UNCTAD helps Côte d’Ivoire’s digital entrepreneurs weather COVID-19 crisis
An assessment of the e-commerce ecosystem in Côte d’Ivoire will help businesses in the sector adapt to COVID-19 challenges and comply with new regulations.
UNCTAD’s eTrade readiness assessment of Côte d’Ivoire, launched on 8 April, will help the country’s e-commerce businesses better adapt to the consequences of the COVID-19 pandemic and comply with new regulations, according to one of the country’s leading digital entrepreneurs.
Patricia Yao, founder and chief executive officer of QuickCash, a platform providing mobile payment services to rural customers, said the assessment would help policymakers and businesses better understand the impact of COVID-19 on the sector.
“The assessment will help us adapt the responses of the digital ecosystem in Côte d’Ivoire, taking into account the challenges and opportunities raised by the current crisis,” said Ms. Yao, UNCTAD’s e-Trade for Women Advocate for west Africa.
Progress and challenges
The assessment found that Côte d’Ivoire has made significant progress in recent years to improve access to the digital economy and e-commerce.
The country’s digital economy program is integrated into its national development plan and includes the digitalization of a series of financial as well as government services.
It also includes and the expansion of critical information and communications technology infrastructure, with the implementation of a national broadband network project.
Despite these important strides, and its relatively vibrant economy, Côte d’Ivoire needs to tackle the challenges hindering its e-commerce growth.
These include costly and limited internet access, inefficient physical addresses, low public awareness on online commerce and limited digital skills of micro, small- and medium-sized businesses to effectively engage in e-commerce activities.
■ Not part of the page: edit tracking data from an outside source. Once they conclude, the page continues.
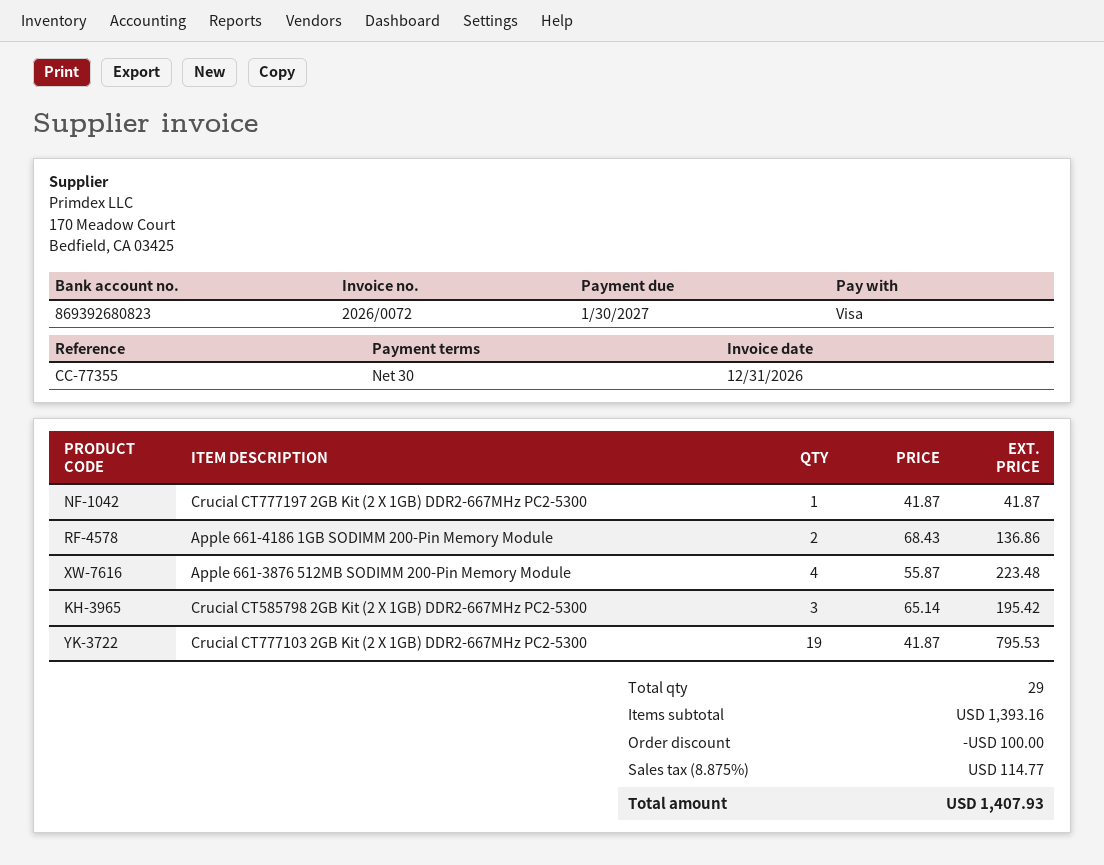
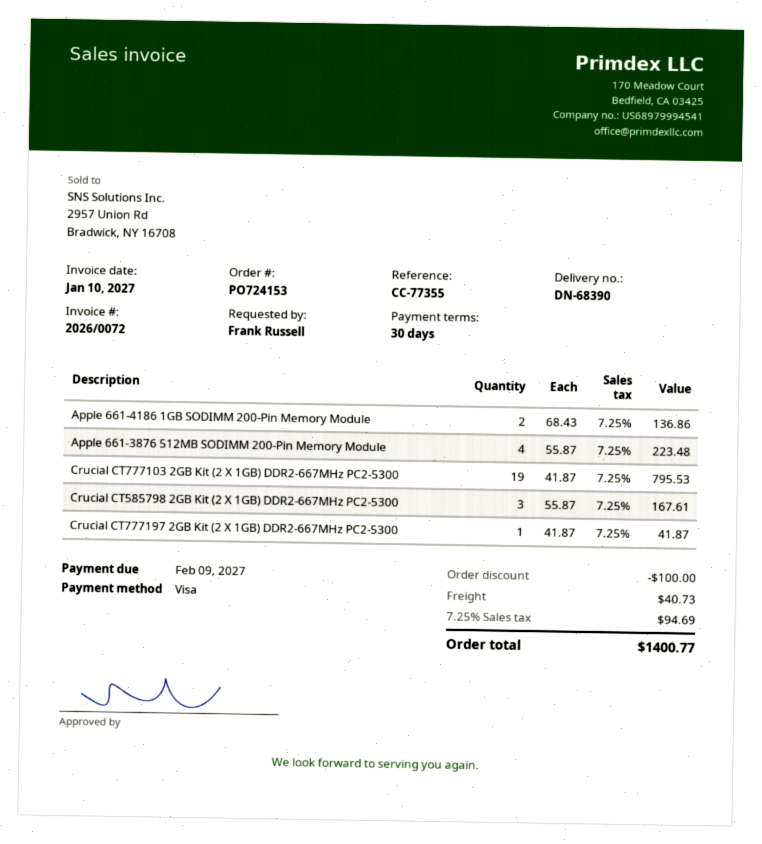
invoice date: 2026-12-31 -> 2027-01-10
due date: 2027-01-30 -> 2027-02-09
Crucial CT585798 2GB Kit (2 X 1GB) DDR2-667MHz PC2-5300: 3 x 65.14 = 195.42 -> 3 x 55.87 = 167.61
shipping: none -> 40.73
tax: 8.875% = 114.77 -> 7.25% = 94.69
total: 1407.93 -> 1400.77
“It’s important to take priority actions to accelerate digital transformation in Côte d’Ivoire and allow e-commerce players to seize available opportunities. This is especially important in the wake of COVID-19 and in an increasingly integrated west African region,” said UNCTAD Acting Secretary-General Isabelle Durant.
“The valuable recommendations of this report will provide an important framework for future policy action, with a view to accelerating e-commerce uptake in the context of the COVID-19 pandemic,” said the country’s trade and industry minister, Souleymane Diarrassouba.
The assessment report is a product of a consultative process that brought together representatives of the government, the private sector and development partners.
Ms. Yao said the assessment’s multi-stakeholder approach would facilitate the implementation of future regulations and policies.
“By bringing all the concerned actors around the table, it will be easier to implement new measures because they have been previously discussed and agreed upon,” she said. “In the past, when new laws were adopted, they were difficult to comply with because those affected hadn’t been involved in their formulation.”
The assessment was funded by the German government and prepared in cooperation with the Universal Postal Union, International Trade Centre and Consumers International.
UNCTAD has conducted such assessments in 27 countries, fostering coordination and dialogue between various stakeholders and helping them overcome structural barriers to make e-commerce an engine of inclusive and sustainable development.